On Thursday 07 May 2009, John Griessen wrote:
> The ones I know circuit designers use are verilog, perl and
> python. and then there are the many Matlab programmers...
>
> Are any of those what you're thinking of Al?

Yes, sort of, if you look only at popular existing languages.

The real point is that any application has its language that 
people speak in.  The computer language must match that.

This was one of the major new features of SPICE, back in the 
70's.  It introduced a language for describing circuits that is 
truly meaningful to circuit designers.

In the years that followed, the language has become obsolete 
because it was not sufficiently expressive and too irregular, so 
new languages like Spectre and the structural subset of Verilog 
have evolved that still present the circuit view.

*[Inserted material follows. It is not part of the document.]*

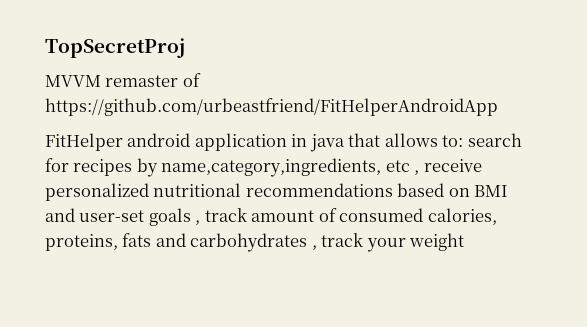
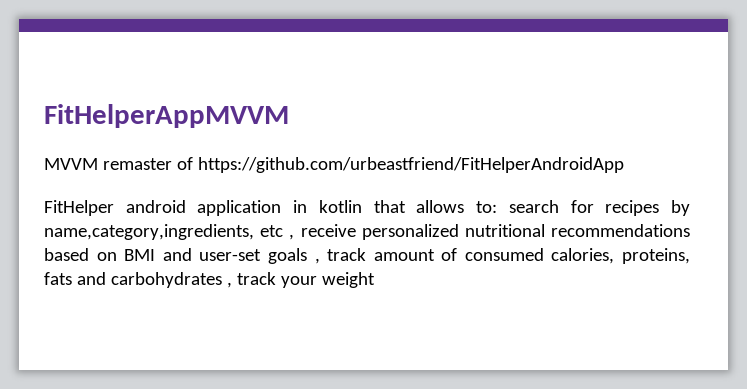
- TopSecretProj
+ FitHelperAppMVVM
- FitHelper android application in java that allows to: search for recipes by name,category,ingredients, etc , receive personalized nutritional recommendations based on BMI and user-set goals , track amount of consumed calories, proteins, fats and carbohydrates , track your weight
+ FitHelper android application in kotlin that allows to: search for recipes by name,category,ingredients, etc , receive personalized nutritional recommendations based on BMI and user-set goals , track amount of consumed calories, proteins, fats and carbohydrates , track your weight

The behavioral part of Verilog-AMS evolved out of that for 
making mathematical models of devices while staying in the 
circuit description comfort zone.  This behavioral language will 
never replace the netlist part, but it beats C by a wide margin.  
It takes care of things like derivatives, so you can do things 
like enter device equations like you see them in texts or 
papers.

I have seen lots of little circuit simulators with input formats 
based on some other language.  For example, the circuit 
description might be a syntactically correct Python program.  
(or any other language.  It doesn't matter.)  None of these are 
successful because they are fundamentally not circuits, or not 
seen as circuits.

Similar arguments can be made in just about anything else.  A 
proper language is one specifically designed for the application 
at hand.  It is hard to do because someone needs to have skills 
in both domains .. the application domain and programming 
languages.

Maybe this is one of the points of Fritzing, and user 
friendliness in general.  Those things on the screen are 
transistors and resistors.  Not symbols or files.  A schematic 
and layout are two different views of the same thing.  A netlist 
is yet another view of the same thing.

To be truly both expert friendly and beginner friendly, we need 
to see that, and make it true.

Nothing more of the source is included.